Ein neuer Schulcampus für berufliche Bildung vereint ikonische und nachhaltige Architektur.




Am nördlichen Ortsrand von Sigmaringen markiert ein neuer Schulcampus einen selbstbewussten Übergang zwischen Stadt und Landschaft. Das Zentrum für berufliche Bildung positioniert sich am Schnittpunkt zentraler Erschließungsachsen und reagiert mit einer klaren architektonischen Geste auf Topografie, Umfeld und die benachbarte Klinik. Ein ringförmiger Baukörper bildet ein deutlich lesbares Zentrum und schirmt den Campus vom Straßenraum ab, während gezielte Öffnungen das Gebäude in die Umgebung einbinden.

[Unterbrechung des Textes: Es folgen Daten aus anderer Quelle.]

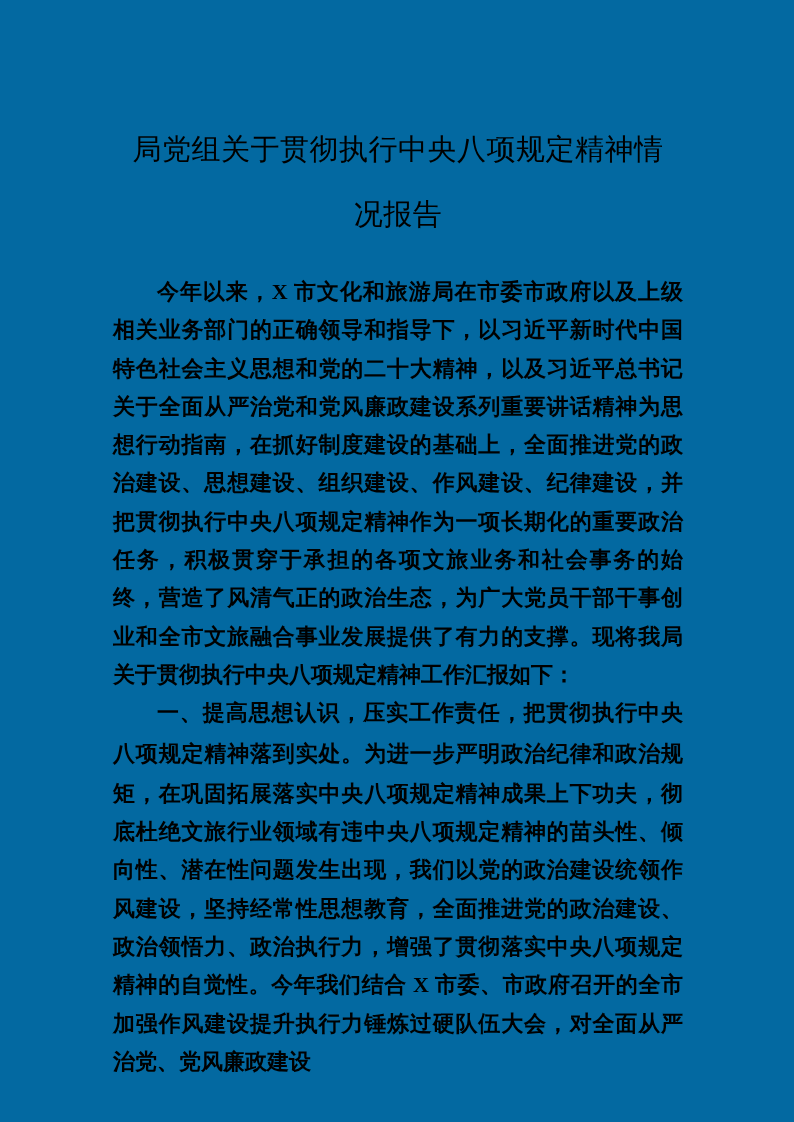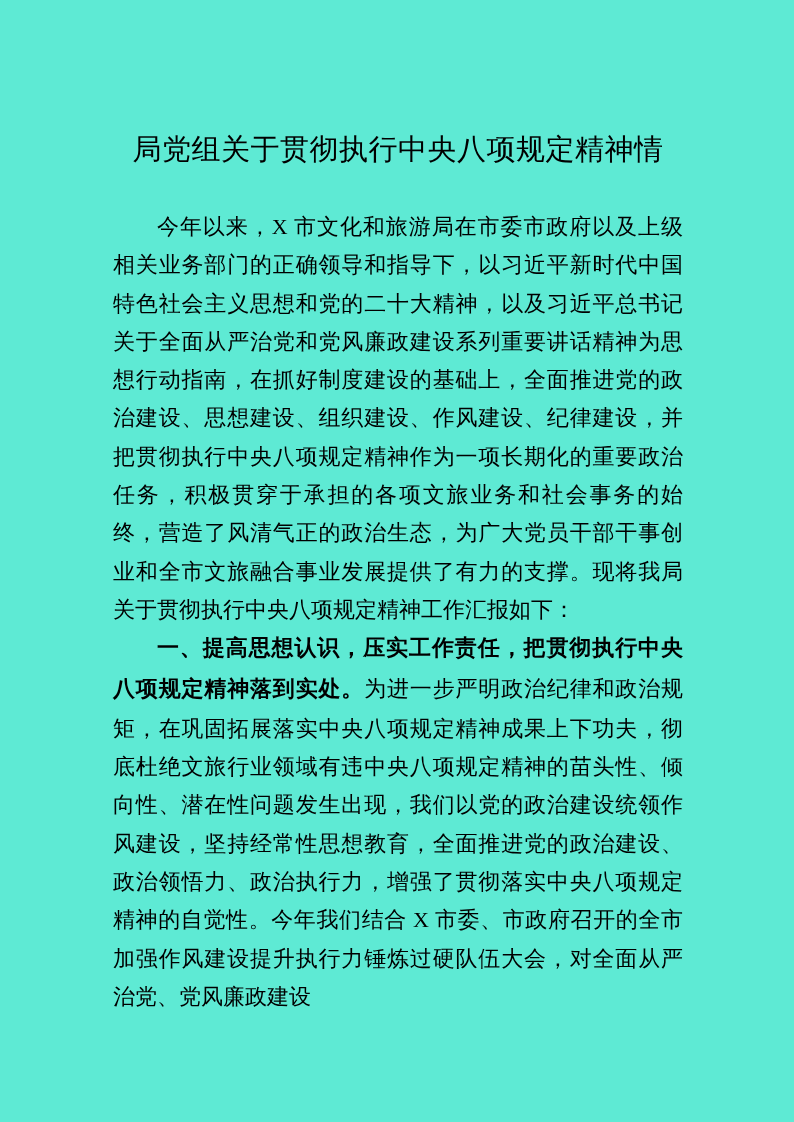"局党组关于贯彻执行中央八项规定精神情" .page { background: #5eead4 -> #0369a1 }
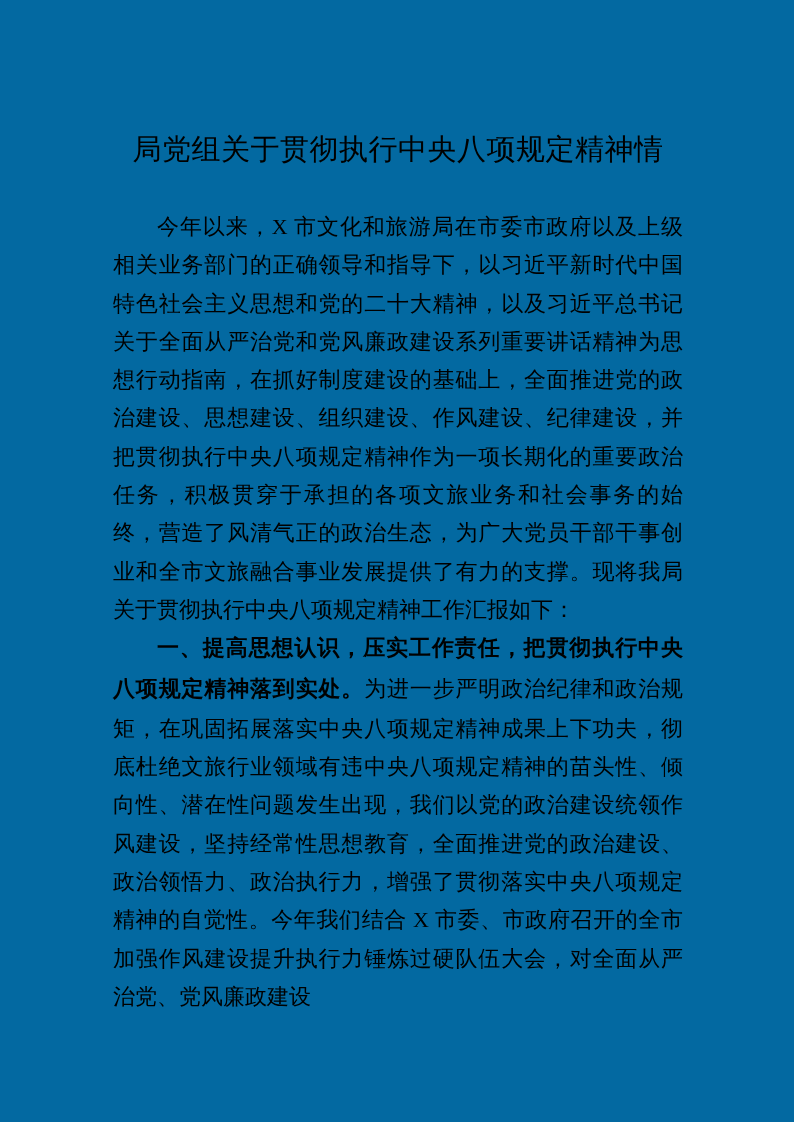"况报告" span.title-line { html: none -> <span>况报告</span> }
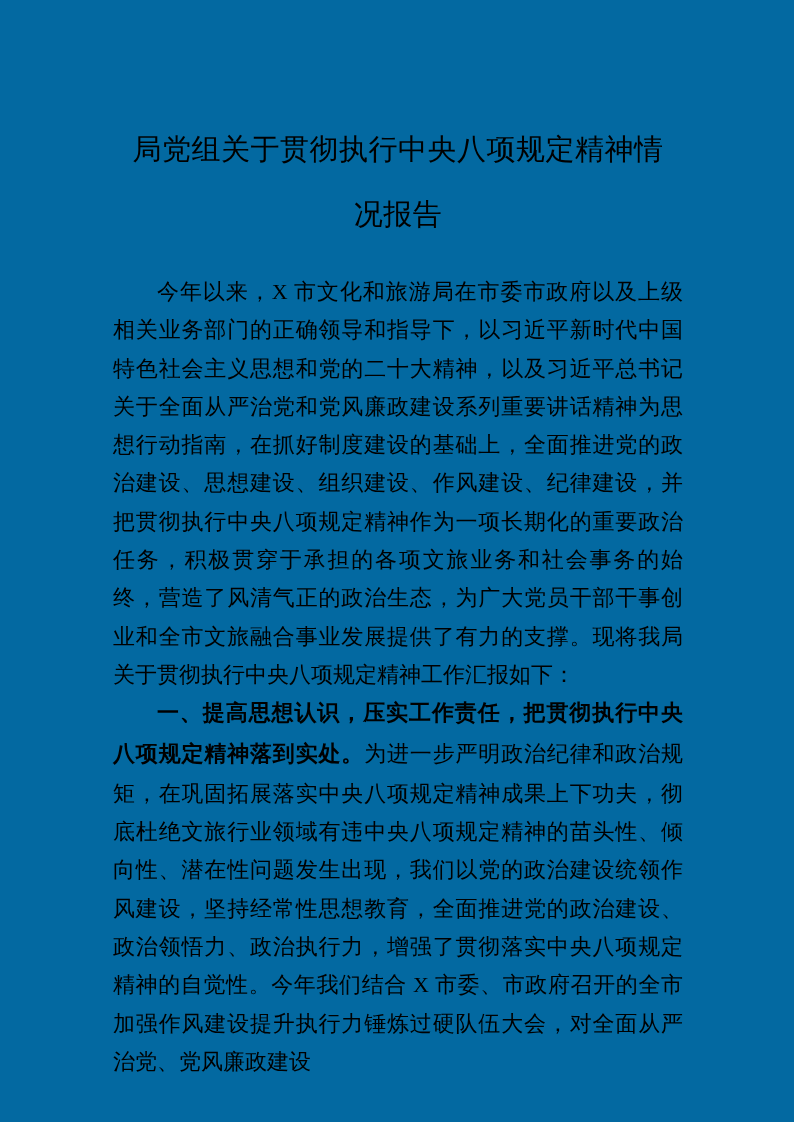"今年以来，X" .run { font-weight: 400 -> 700 }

Raumstruktur, Campusmitte und funktionale Klarheit
Im Inneren entsteht eine räumlich gefasste Mitte. Der Hof dient als Aula-Vorplatz, Veranstaltungsfläche und Treffpunkt. Wege, Blicke und Nutzungen verdichten sich hier. Mensa sowie Musik- und Rhythmikraum sind angebunden und lassen sich zum Außenraum öffnen.
Der Ring organisiert Unterricht und Verwaltung, ein paralleler Riegel nimmt Fachräume und Werkstätten auf. Lichthöfe, Oberlichter und Dachöffnungen bringen Tageslicht in tiefe Raumzonen. Die Struktur schafft Orientierung und kurze Wege. Lernorte sind vielfältig, Übergänge fließend. Nachhaltige Materialien, begrünte Dächer und Photovoltaik prägen den Entwurf. Barrierefreiheit, Energieeffizienz und flexible Grundrisse sind integraler Bestandteil. So verbindet der Schulbau funktionale Klarheit mit räumlicher Qualität im Alltag.